Gold ETFs have added nearly 50% more assets in 2020 (916t) than the 2009 record of 646t. 

  • Despite record-setting inflows in 2020, inflows slowed in recent months and turned negative for the first time in a year
  • Investment demand for gold via ETFs remains strong
  • North American funds represent nearly two-thirds of global net inflows on the year.
     

Footnotes

  1. The record monthly outflows occurred in April 2013 when gold ETFs lost over US$8bn.

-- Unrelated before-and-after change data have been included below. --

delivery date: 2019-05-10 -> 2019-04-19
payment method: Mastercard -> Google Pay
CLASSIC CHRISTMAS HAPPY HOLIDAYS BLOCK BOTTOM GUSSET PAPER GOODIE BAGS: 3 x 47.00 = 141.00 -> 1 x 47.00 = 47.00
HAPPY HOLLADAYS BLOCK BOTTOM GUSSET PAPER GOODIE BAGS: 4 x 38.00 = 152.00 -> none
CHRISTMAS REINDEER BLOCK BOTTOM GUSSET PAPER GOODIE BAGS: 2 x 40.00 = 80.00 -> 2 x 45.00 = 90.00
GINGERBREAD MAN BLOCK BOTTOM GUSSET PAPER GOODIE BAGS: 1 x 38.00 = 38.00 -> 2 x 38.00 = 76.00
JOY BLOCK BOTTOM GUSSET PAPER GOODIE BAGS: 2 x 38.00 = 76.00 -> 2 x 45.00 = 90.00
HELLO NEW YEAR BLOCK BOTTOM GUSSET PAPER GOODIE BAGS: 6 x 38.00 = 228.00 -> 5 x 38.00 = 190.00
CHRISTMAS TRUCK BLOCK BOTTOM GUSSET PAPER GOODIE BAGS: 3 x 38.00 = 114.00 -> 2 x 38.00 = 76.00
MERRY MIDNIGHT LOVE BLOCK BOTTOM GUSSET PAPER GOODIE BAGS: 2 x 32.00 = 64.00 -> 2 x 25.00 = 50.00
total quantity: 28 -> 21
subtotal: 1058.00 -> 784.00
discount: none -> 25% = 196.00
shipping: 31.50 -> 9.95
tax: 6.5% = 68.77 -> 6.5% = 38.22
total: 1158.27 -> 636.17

  2. Between January and October 2020, net inflows reached a total of 1,022t, based on our most current data. We regularly review the global gold-backed ETF universe and adjust the list of funds and holdings based on newly available data and information. 

  3. Net longs represent Money Manager and Other Net long positioning in the COMEX futures market.

  4. As noted in our Gold mid-year outlook, opportunity cost is one of the four key drivers of gold demand.

  5. We calculate gold-backed ETF flows both in ounces/tonnes of gold and in US dollars because these two metrics are relevant in understanding funds’ performance. The change in tonnes gives a direct measure of how holdings evolve, while the dollar value of flows is a finance industry standard that gives a perspective of how much investment reaches the funds. There are some months where the reported flows measured in tonnes of gold and their dollar-value equivalent seem inconsistent across regions. Both figures are correct. The disparity is due to the interaction between the performance of the gold price intra-month, the direction and movement of the US dollar and the timing of the flows. For example, hypothetically, if European funds were to experience outflows early in the month, when the price of gold was low, but gained assets later in the month when the price of gold increased, and/or if the euro/dollar currency rate moved meaningfully when there were flows, there might be a discrepancy between tonnage change and flows.